Work required: Below this sentence is a listing; return exactly its lines from the one with "(298, 775) none" to the one with "[368,357,421,372] printed , ->", both kept, and nothing more.
Segment Start: Source information
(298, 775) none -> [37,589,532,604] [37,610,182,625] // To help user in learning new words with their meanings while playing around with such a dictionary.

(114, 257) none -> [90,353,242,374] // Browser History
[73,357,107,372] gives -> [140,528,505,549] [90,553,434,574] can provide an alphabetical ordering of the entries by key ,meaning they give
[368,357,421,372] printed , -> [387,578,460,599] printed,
Segment End: Source information
Segment Start: Source information
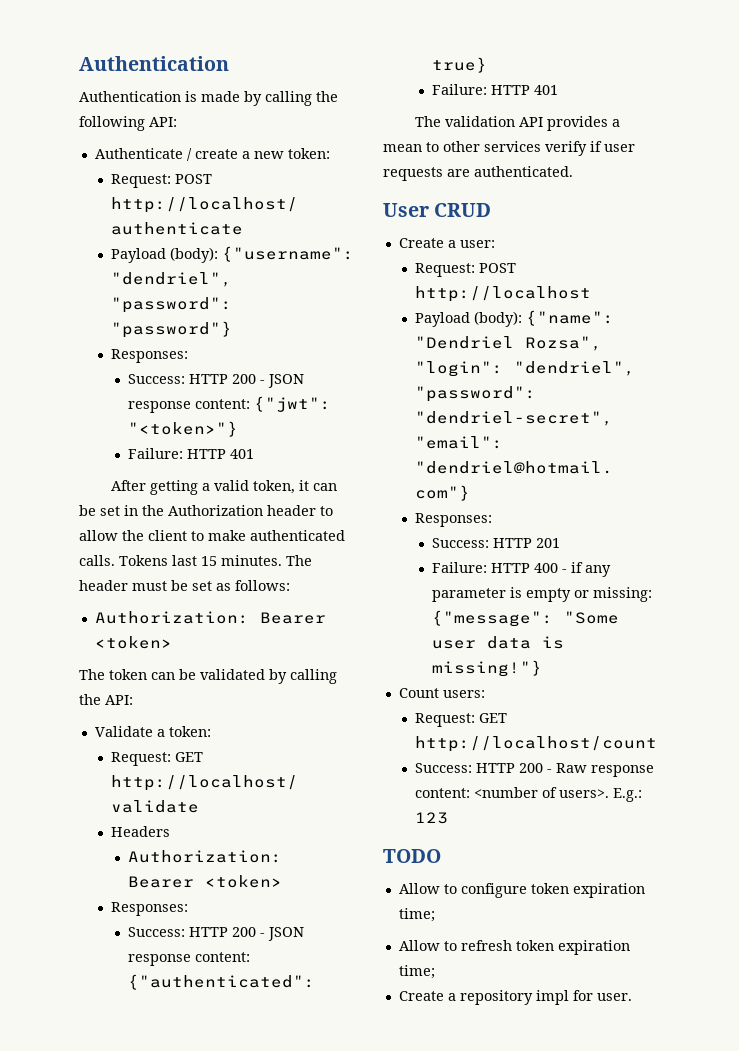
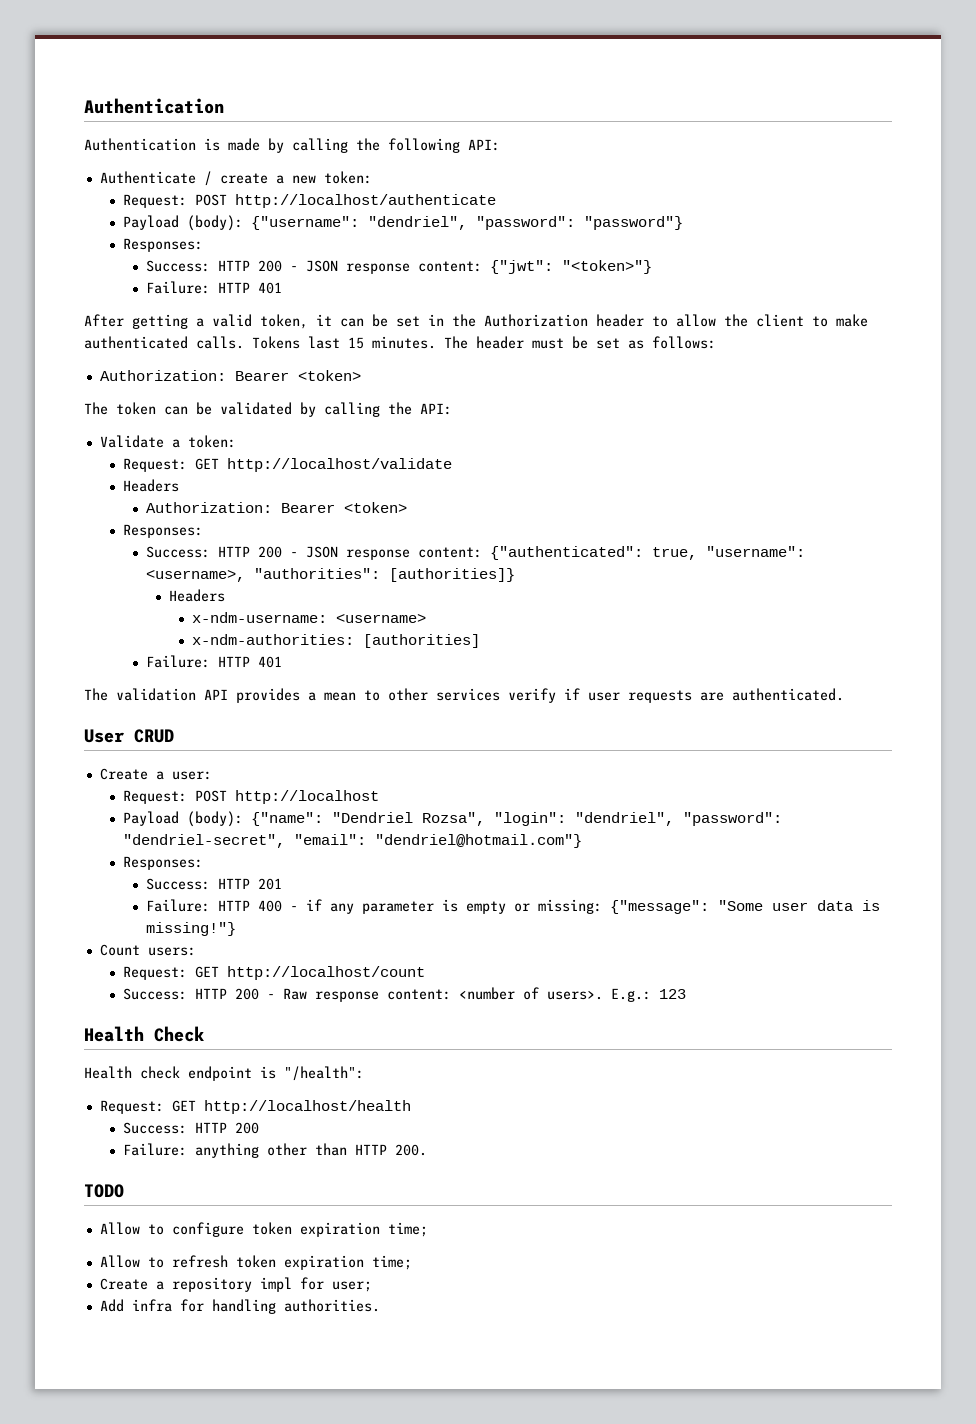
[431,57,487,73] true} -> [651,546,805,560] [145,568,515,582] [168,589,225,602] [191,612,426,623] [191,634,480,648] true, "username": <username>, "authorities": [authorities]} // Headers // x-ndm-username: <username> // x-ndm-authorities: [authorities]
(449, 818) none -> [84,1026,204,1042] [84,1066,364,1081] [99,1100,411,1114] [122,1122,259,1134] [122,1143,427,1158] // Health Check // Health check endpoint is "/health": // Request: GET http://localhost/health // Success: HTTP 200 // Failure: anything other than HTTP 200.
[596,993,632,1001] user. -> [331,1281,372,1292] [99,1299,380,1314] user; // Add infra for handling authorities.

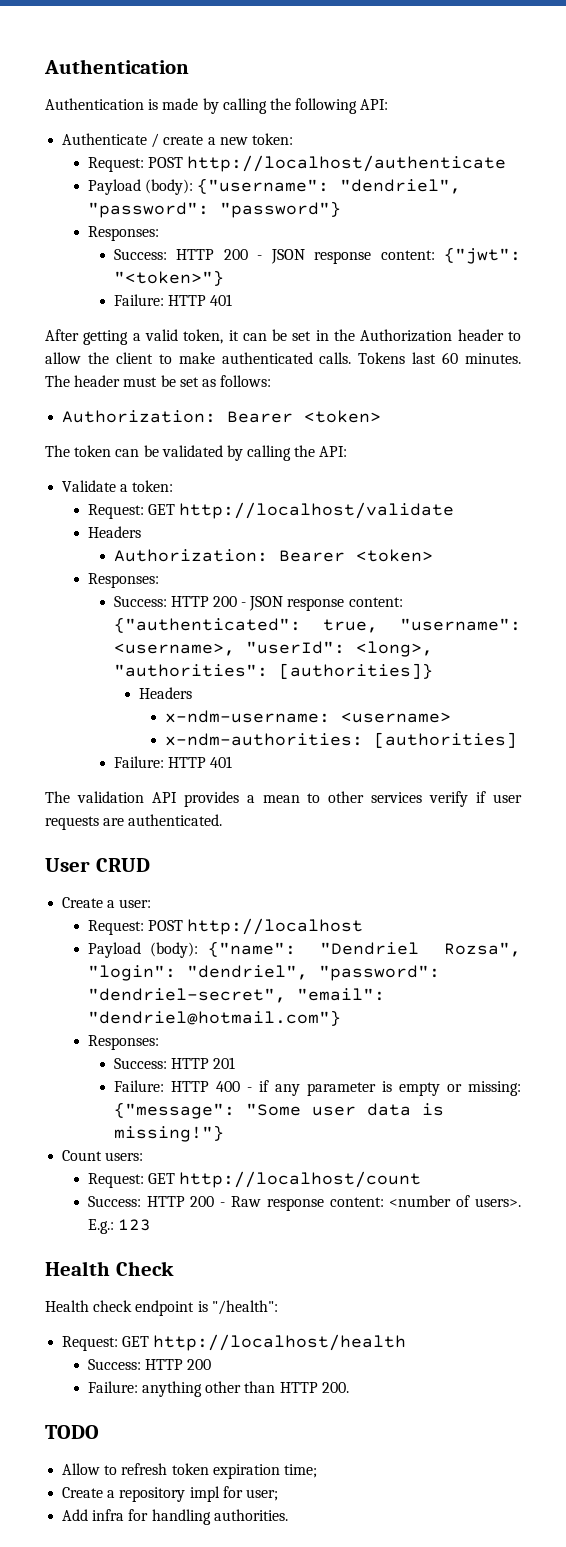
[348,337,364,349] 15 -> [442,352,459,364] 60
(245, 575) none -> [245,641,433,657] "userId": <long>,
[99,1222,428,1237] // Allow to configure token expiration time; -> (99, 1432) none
Segment End: Source information
Segment Start: Source information
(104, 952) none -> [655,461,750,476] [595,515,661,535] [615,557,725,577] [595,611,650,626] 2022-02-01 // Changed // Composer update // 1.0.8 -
Segment End: Source information
Response:
(298, 775) none -> [37,589,532,604] [37,610,182,625] // To help user in learning new words with their meanings while playing around with such a dictionary.

(114, 257) none -> [90,353,242,374] // Browser History
[73,357,107,372] gives -> [140,528,505,549] [90,553,434,574] can provide an alphabetical ordering of the entries by key ,meaning they give
[368,357,421,372] printed , -> [387,578,460,599] printed,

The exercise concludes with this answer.